Date of Report (Date of earliest event reported): June 10, 2010

 

 

Achillion Pharmaceuticals, Inc.

(Exact name of registrant as specified in its charter)

 

 

 

Delaware   001-33095   52-2113479

(State or other jurisdiction

of incorporation)

 

(Commission

File Number)

 

(IRS Employer

Identification No.)

300 George Street

New Haven, CT

  06511
(Address of principal executive offices)   (Zip Code)

Registrant’s telephone number, including area code: (203) 624-7000

N/A

(Former name or former address, if changed since last report)

 

 

Check the appropriate box if the Form 8-K is intended to simultaneously satisfy the filing obligation of the registrant under any of the following provisions:

 

¨ Written communications pursuant to Rule 425 under the Securities Act (17 CFR 230.425)

 

¨ Soliciting material pursuant to Rule 14a-12 under the Exchange Act (17 CFR 240.14a-12).

 

¨ Pre-commencement communications pursuant to Rule 14a-2(b) under the Exchange Act (17 CFR 240.14d-2(b))

 

¨ Pre-commencement communications pursuant to Rule 13e-4(c) under the Exchange Act (17 CFR 240.13e-4(c)).

 

 

 


Item 5.07 Submission of Matters to a Vote of Security Holders

On June 10, 2010, Achillion Pharmaceuticals, Inc. (the “Company”) held its 2010 Annual Meeting of Stockholders (the “Annual Meeting”).

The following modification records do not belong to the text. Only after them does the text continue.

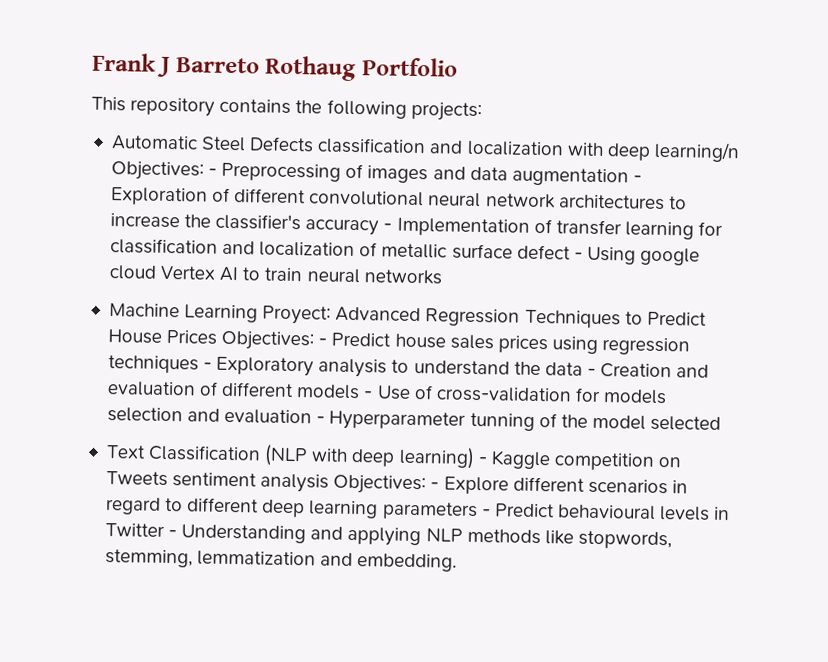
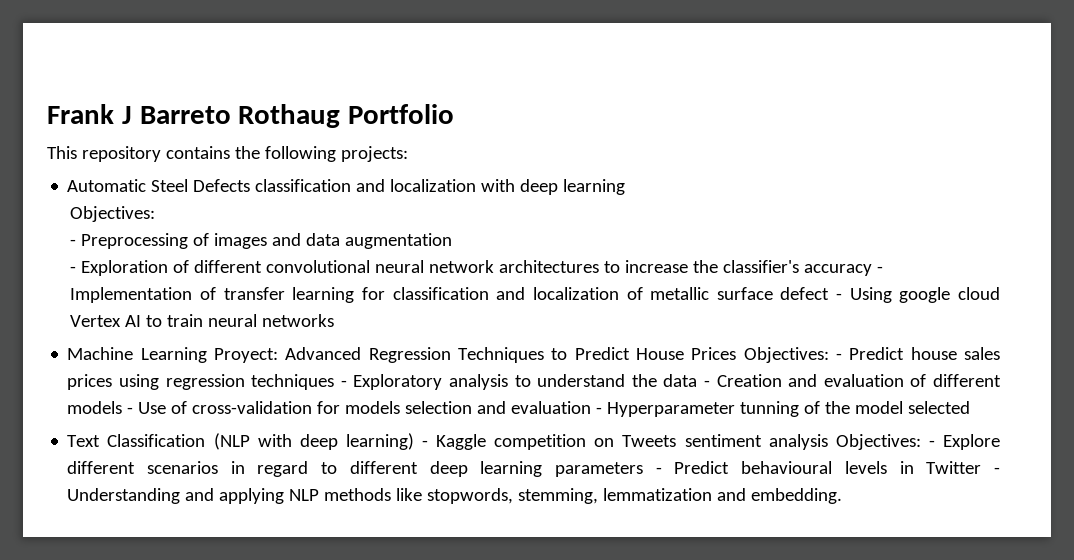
[653,141,740,163] [110,161,204,181] learning/n Objectives: -> [563,179,626,195] [70,206,156,222] learning // Objectives: //
(629, 177) none -> (453, 241) //

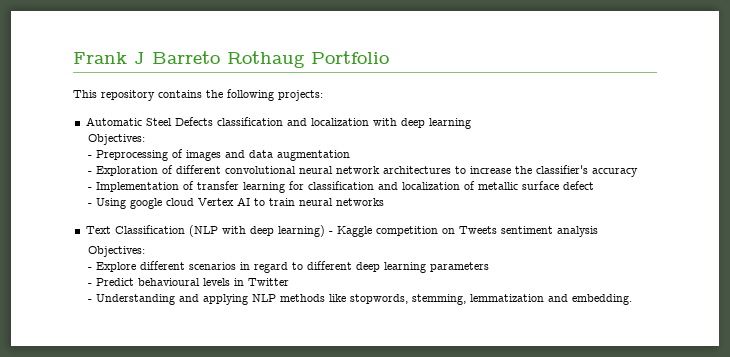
(873, 270) none -> (638, 172) //
(830, 293) none -> (594, 185) //
[67,347,1000,363] [67,374,1001,390] [67,401,971,417] // Machine Learning Proyect: Advanced Regression Techniques to Predict House Prices Objectives: - Predict house sales prices using regression techniques - Exploratory analysis to understand the data - Creation and evaluation of different models - Use of cross-validation for models selection and evaluation - Hyperparameter tunning of the model selected -> (384, 202) none
[835,434,921,450] Objectives: -> [87,246,145,257] // Objectives: //
(644, 469) none -> (489, 267) //
(982, 467) none -> (289, 282) //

Four proposals were voted on at the meeting: (1) the election of each of Dennis Liotta, David Scheer and Nicholas Simon as Class I directors to serve until the Company’s 2013 Annual Meeting of Stockholders, (2) the approval of an amendment to the Company’s 2006 Employee Stock Purchase Plan to increase the number of shares of common stock reserved for issuance from 250,000 to 500,000, (3) the approval of an amendment to the Company’s 2006 Stock Incentive Plan to increase the number of shares of common stock reserved for issuance from 3,422,748 shares to 6,422,748 shares; and (4) the ratification of the selection of PricewaterhouseCoopers LLP as the Company’s independent registered public accounting firm for the fiscal year ending December 31, 2010.

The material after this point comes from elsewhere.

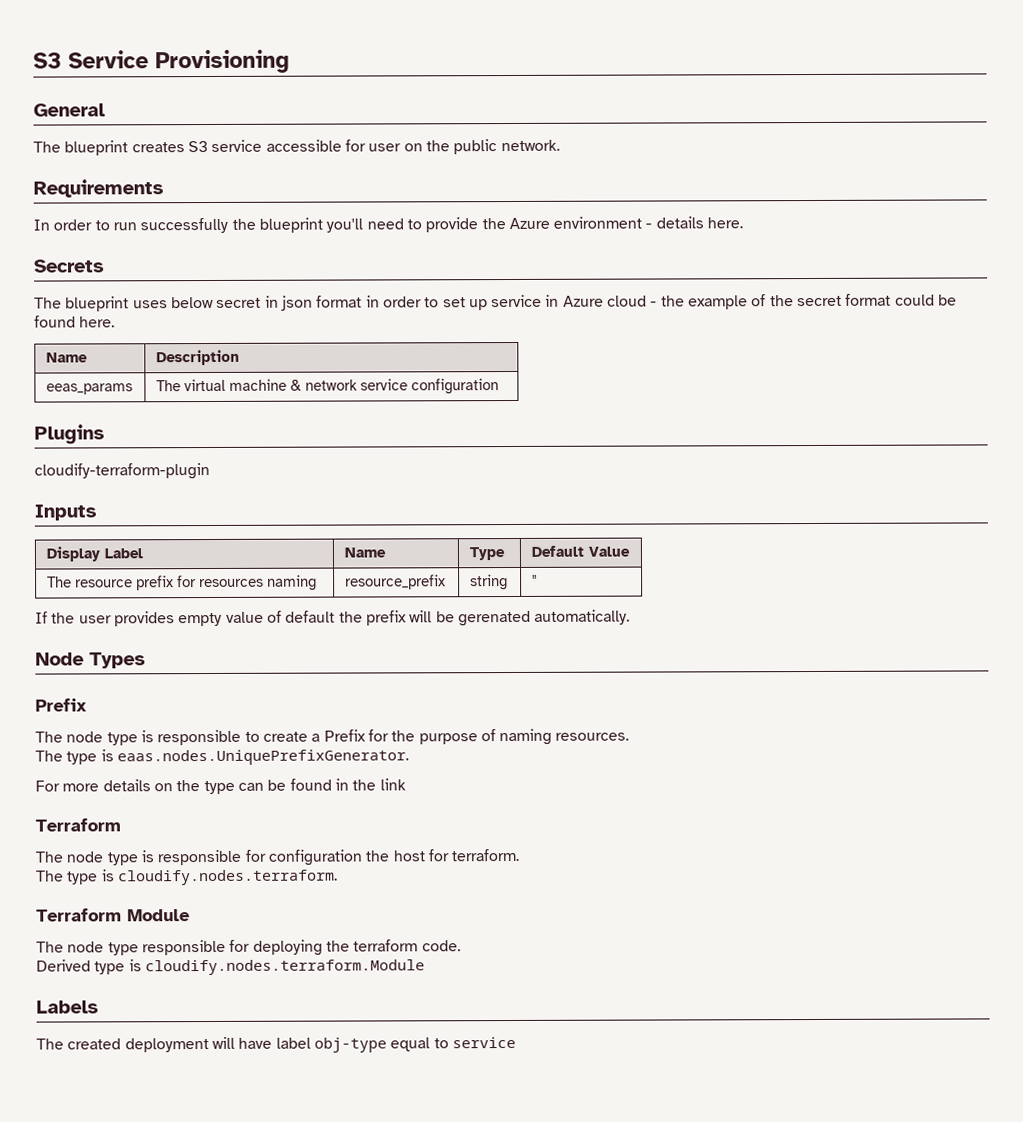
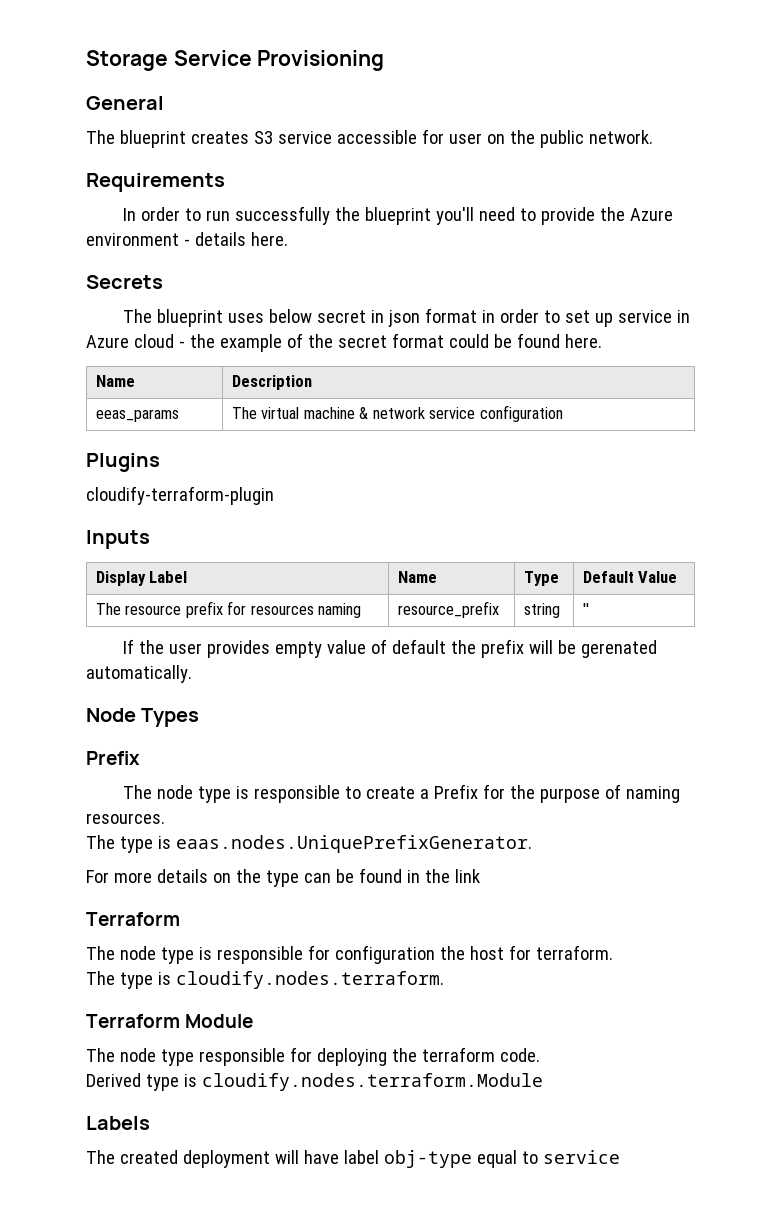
[33,52,62,69] S3 -> [86,50,168,71] Storage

Stockholders of record at the close of business on April 20, 2010 were entitled to vote at the Annual Meeting. As of April 20, 2010, there were 38,521,896 shares of common stock outstanding and entitled to vote. A quorum consisting of 34,649,926 shares of common stock of the Company were present or represented at the meeting.

All of the proposals were approved by the requisite vote necessary for approval. The votes with respect to each of the proposals are set forth below.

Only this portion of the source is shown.